(Data extracts Opens)

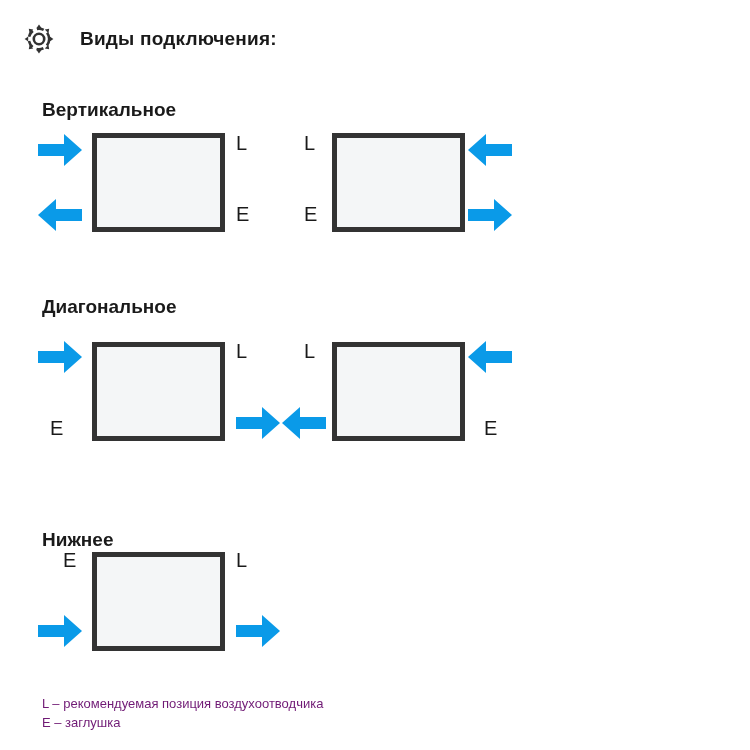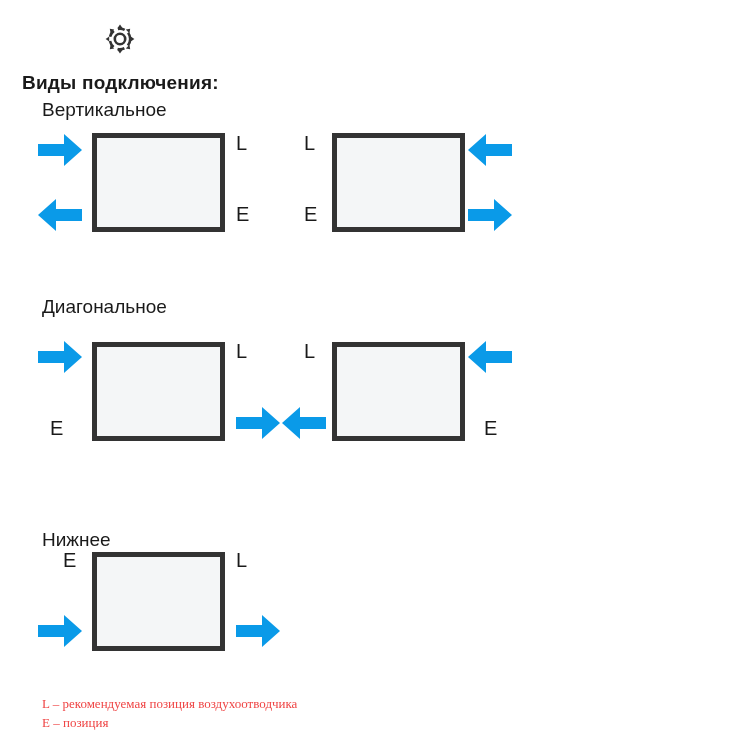"Виды подключения:" .header { flex-direction: column -> none; gap: 16px -> 24px }
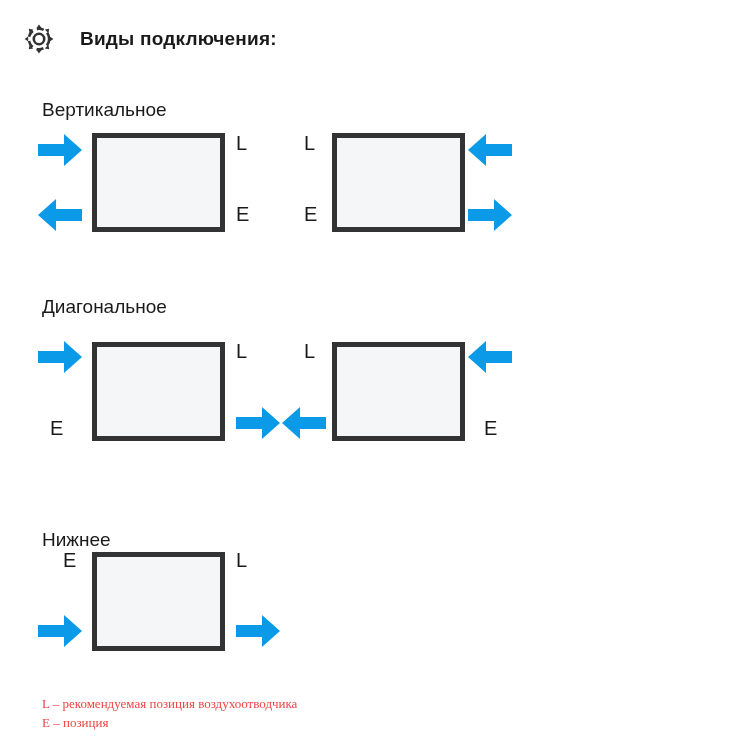"Вертикальное" .section-title { font-weight: normal -> bold }
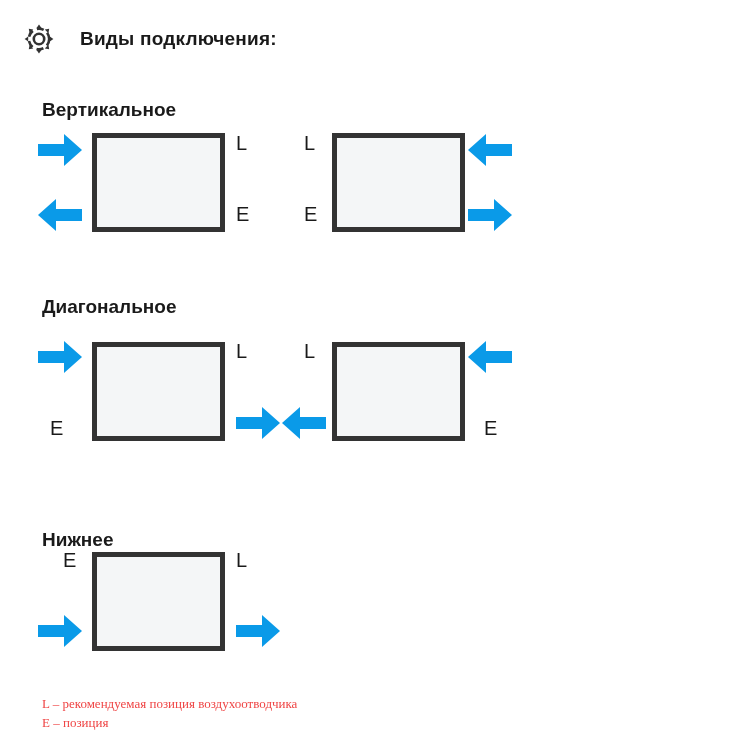"L – рекомендуемая позиция" .legend { color: #ef4444 -> #701a75; font-family: Liberation Serif, serif -> none }
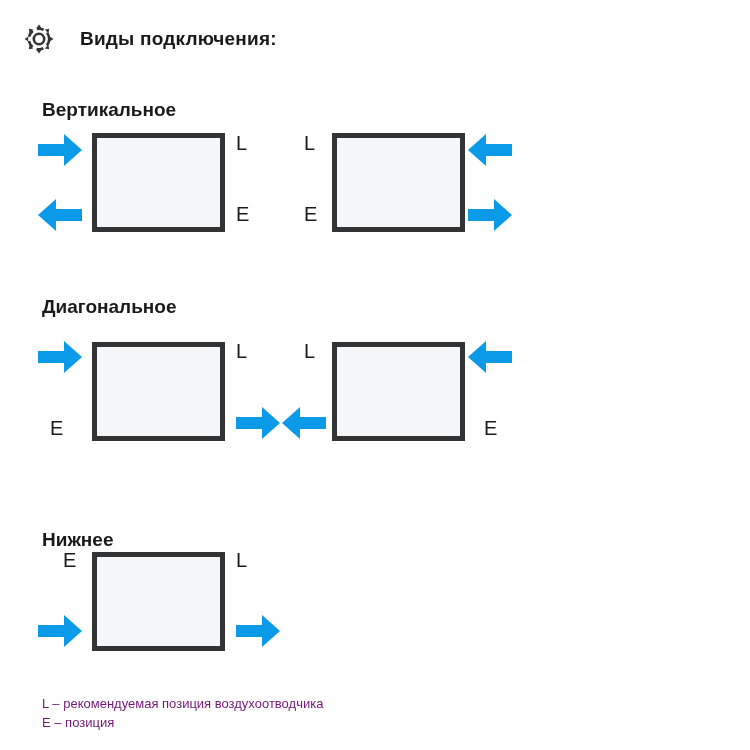"E – позиция" div { text: позиция -> заглушка }
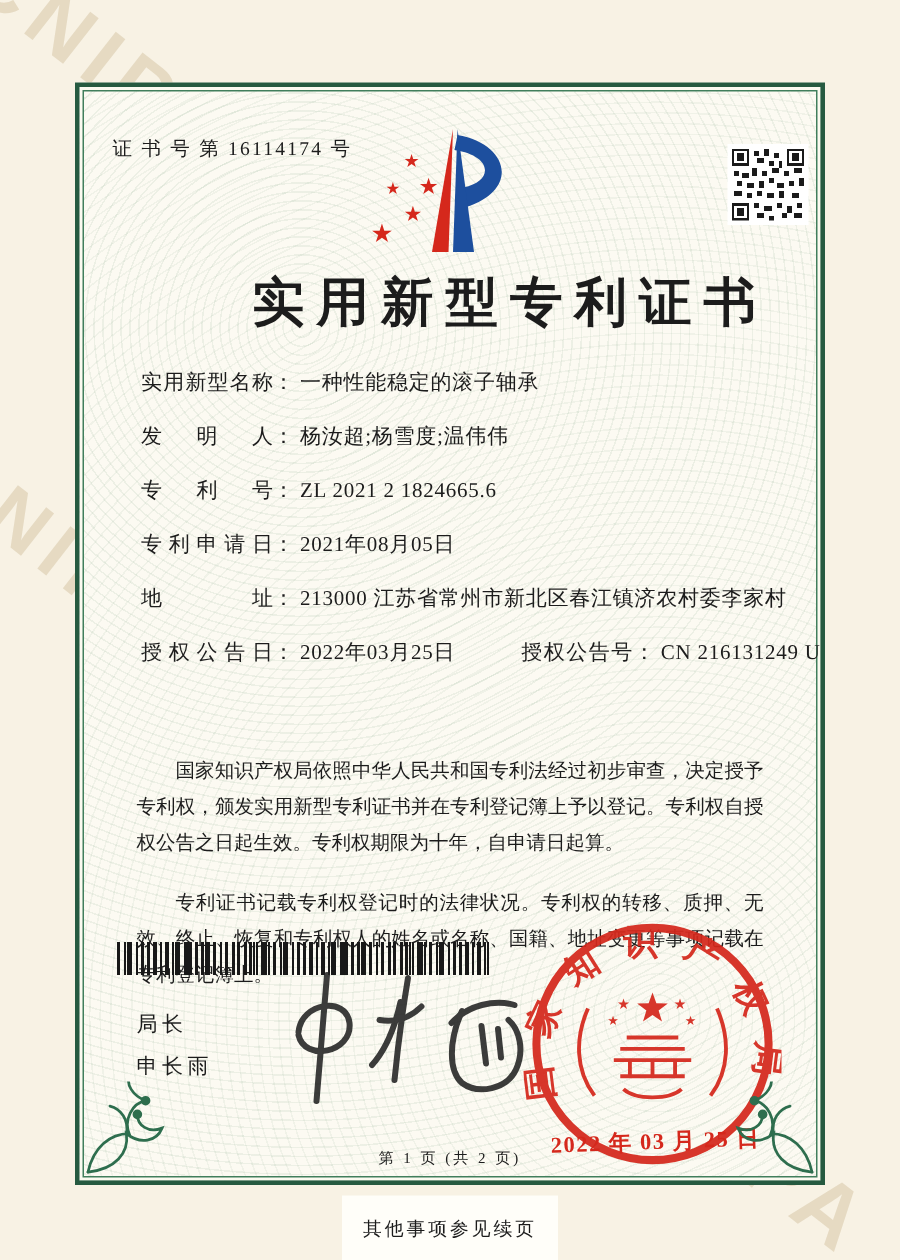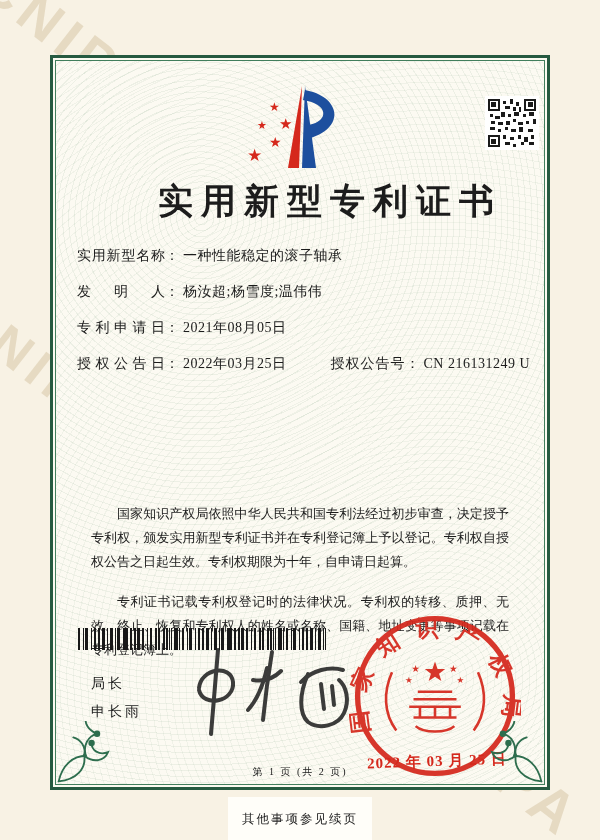"证 书 号 第 16114174" div.cert-no { html: none -> <div>证 书 号 第 16114174 号</div> }
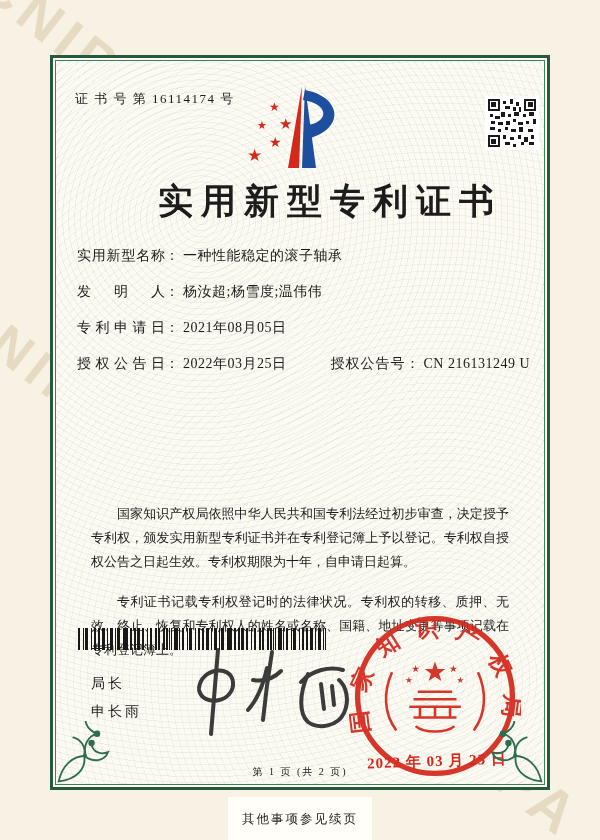"实用新型专利证书" .title { left: 8px -> 18px }
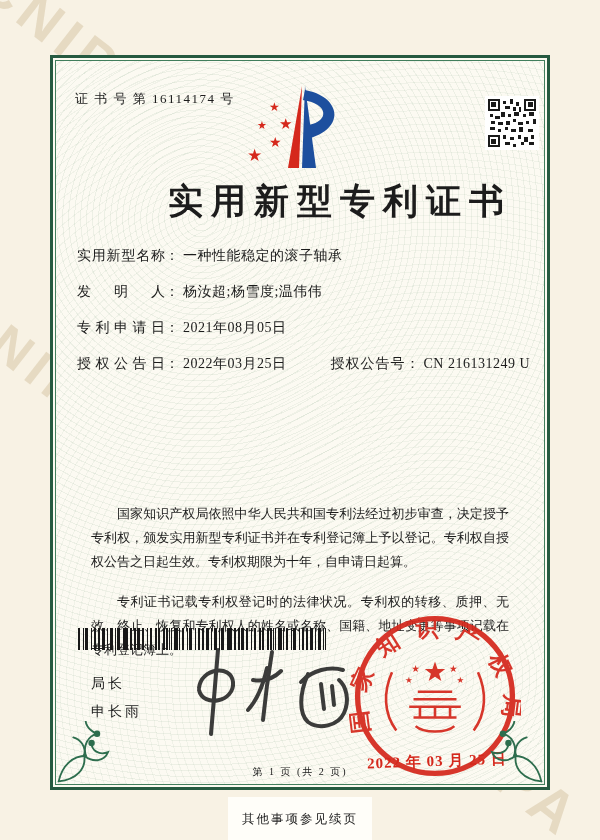"实用新型名称： 一种性能稳定的滚子轴承" .frow { margin-left: none -> 17px }
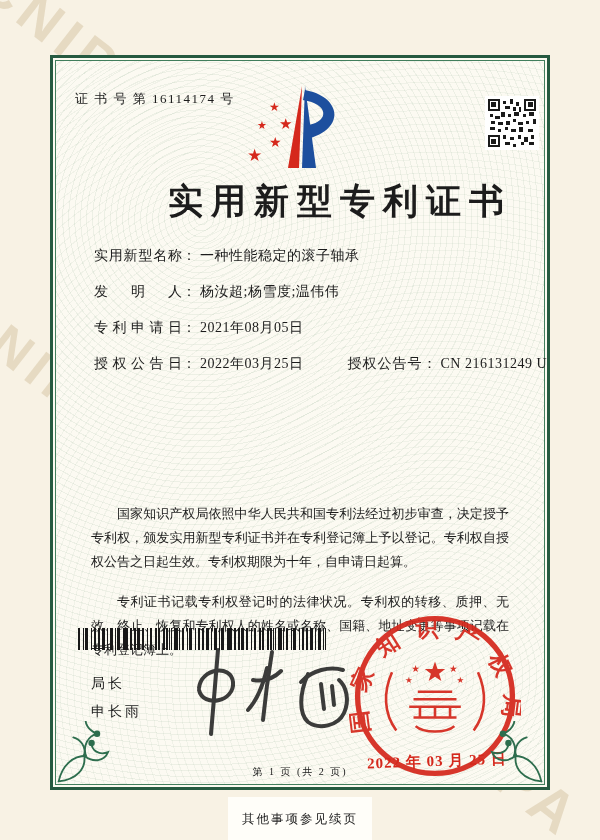"专利号： ZL 2021 2 1824665.6" div.frow { html: none -> <div> <span>专利号</span><span>：</span><span>ZL 2021 2 1824665.6</span> </div> }
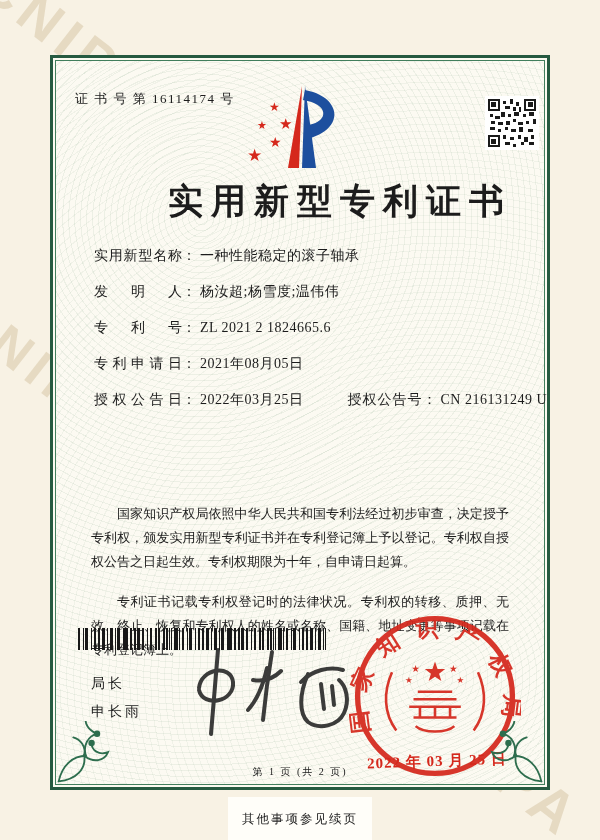"地址： 213000 江苏省常州市新北区春江镇济农村委李家村" div.frow { html: none -> <div> <span>地址</span><span>：</span><span>213000 江苏省常州市新北区春江镇济农村委李家村</span> </div> }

(Data extracts Closes)

- How to complete this task:
Transcribe every line of the records exactly. Pictures do not belong in the copy.

- Output:
"Виды подключения:" .header { flex-direction: column -> none; gap: 16px -> 24px }
"Вертикальное" .section-title { font-weight: normal -> bold }
"L – рекомендуемая позиция" .legend { color: #ef4444 -> #701a75; font-family: Liberation Serif, serif -> none }
"E – позиция" div { text: позиция -> заглушка }
"证 书 号 第 16114174" div.cert-no { html: none -> <div>证 书 号 第 16114174 号</div> }
"实用新型专利证书" .title { left: 8px -> 18px }
"实用新型名称： 一种性能稳定的滚子轴承" .frow { margin-left: none -> 17px }
"专利号： ZL 2021 2 1824665.6" div.frow { html: none -> <div> <span>专利号</span><span>：</span><span>ZL 2021 2 1824665.6</span> </div> }
"地址： 213000 江苏省常州市新北区春江镇济农村委李家村" div.frow { html: none -> <div> <span>地址</span><span>：</span><span>213000 江苏省常州市新北区春江镇济农村委李家村</span> </div> }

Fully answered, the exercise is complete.